Les souffrances endurées par les Palestiniens ont suscité des tensions au sein du parti démocrate américain, mettant le gouvernement de Biden en désaccord avec son aile progressiste, dont l'influence grandit. Lors d'une intervention au Sénat le 31 octobre, le secrétaire d'État, Antony Blinken, a été confronté à des interruptions et à des militants arborant des mains peintes en rouge avec le mot "Gaza" sur leurs bras nus. Bien qu'Antony Blinken ait continué son discours avec maîtrise, la présence de ces perturbateurs symbolise la pression actuelle sur l'administration Biden. Le lendemain, lors d'une réunion électorale à Minneapolis, le président lui-même a été interrompu par une rabbine appelant à un cessez-le-feu immédiat à Gaza.

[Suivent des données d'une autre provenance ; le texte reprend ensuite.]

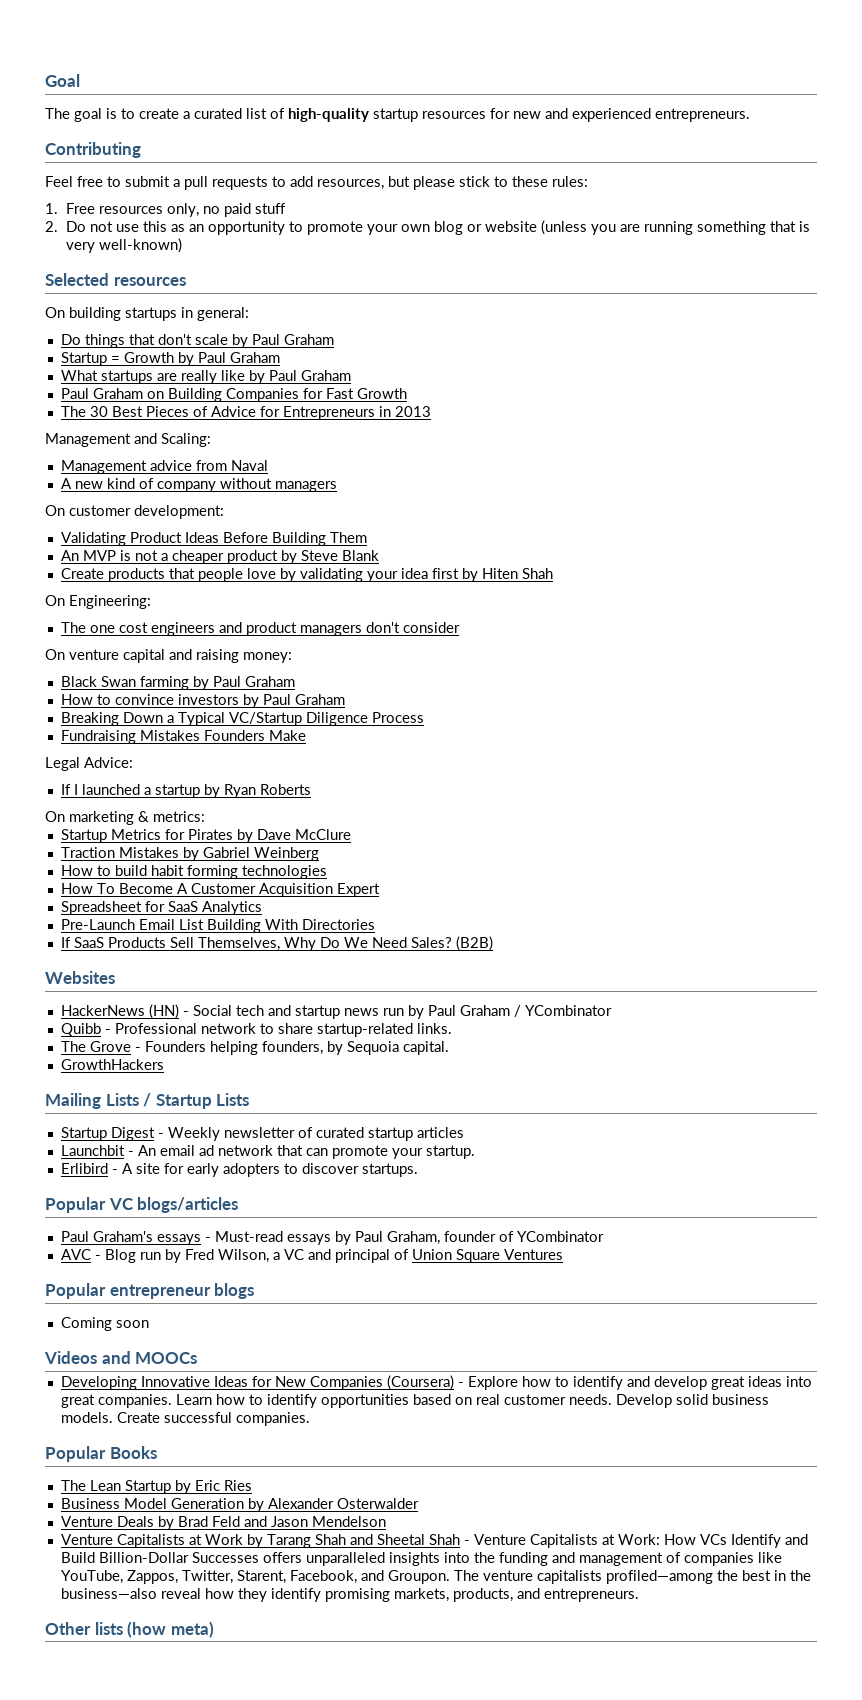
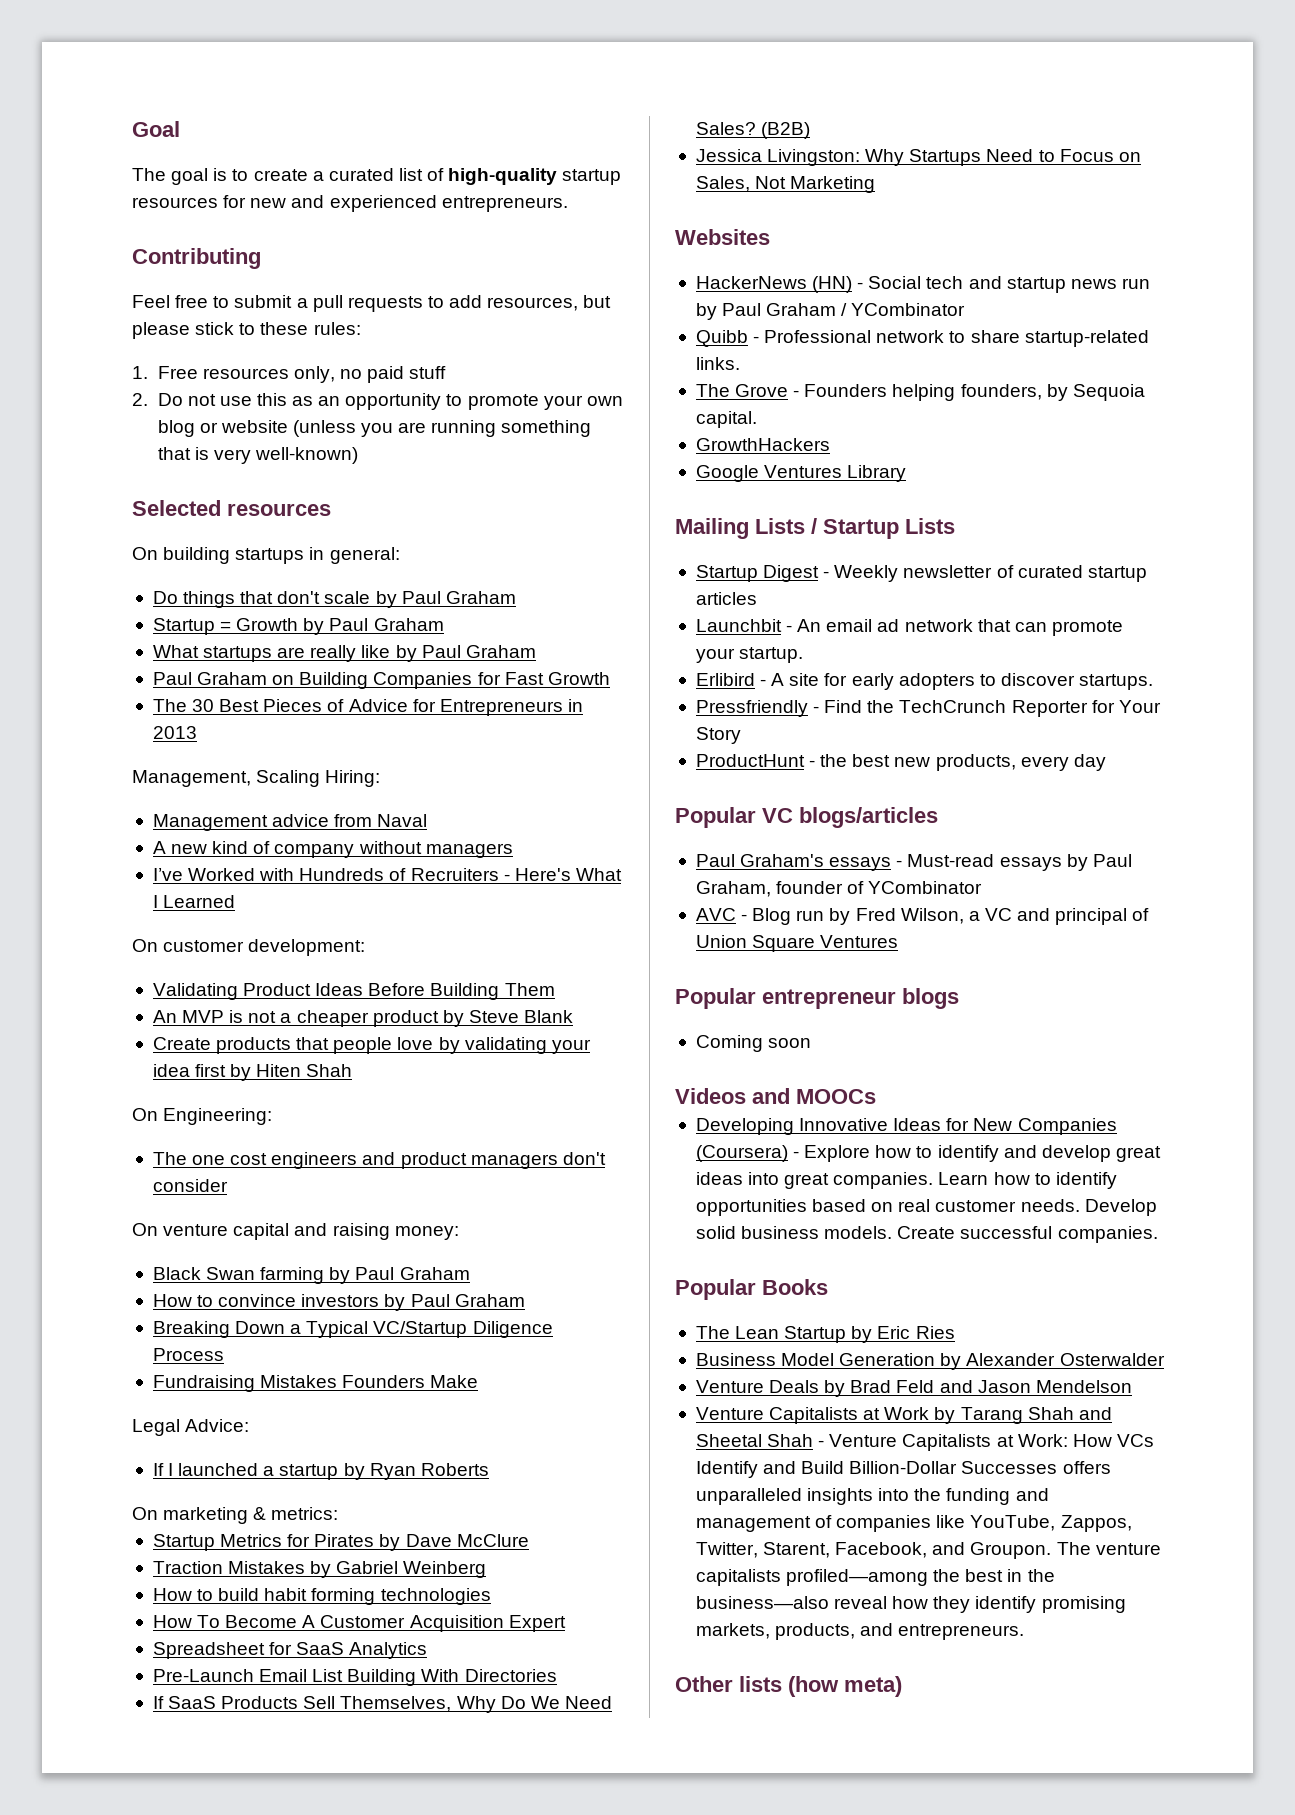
[45,433,211,447] Management and Scaling: -> [132,770,381,787] Management, Scaling Hiring:
(337, 486) none -> [152,868,622,881] [152,895,236,908] // I’ve Worked with Hundreds of Recruiters - Here's What I Learned
(493, 943) none -> [695,149,1141,166] [695,176,876,193] // Jessica Livingston: Why Startups Need to Focus on Sales, Not Marketing
(164, 1064) none -> [695,465,907,482] // Google Ventures Library
(418, 1170) none -> [695,700,1161,717] [695,727,741,744] [695,754,1106,771] // Pressfriendly - Find the TechCrunch Reporter for Your Story // ProductHunt - the best new products, every day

Cette pression politique et sécuritaire risque de s'intensifier dans les semaines à venir. En plus du risque d'une escalade de la guerre au Moyen-Orient, la Maison Blanche doit faire face à une situation complexe sur le plan intérieur. Un des aspects clés concerne les relations entre Joe Biden et l'aile progressiste du parti démocrate. Le président a exprimé un soutien fort envers Israël, étouffant ainsi les préoccupations concernant l'accès à l'aide humanitaire à Gaza ou la mention formelle des lois de la guerre. Cependant, au fil des années, le centre de gravité au sein des démocrates a évolué. En mars, un sondage de l'institut Gallup a montré que, pour la première fois en plus de deux décennies, davantage de démocrates (49 %) se sont sentis plus proches des Palestiniens que des Israéliens (38 %).


Après deux ans et demi de discipline remarquable au sein du camp démocrate derrière le président, la situation des civils à Gaza a provoqué une agitation sans précédent. Cela a créé un désaccord au sein du parti démocrate, mettant en porte-à-faux l'administration avec l'aile progressiste, ainsi qu'avec les électeurs jeunes et les minorités raciales, dont la mobilisation sera cruciale lors de l'élection présidentielle de novembre 2024. Au Congrès, des désaccords ont émergé lorsque quinze élus démocrates à la Chambre ont refusé de signer un texte bipartisan de soutien à Israël, dénonçant l'attaque du Hamas.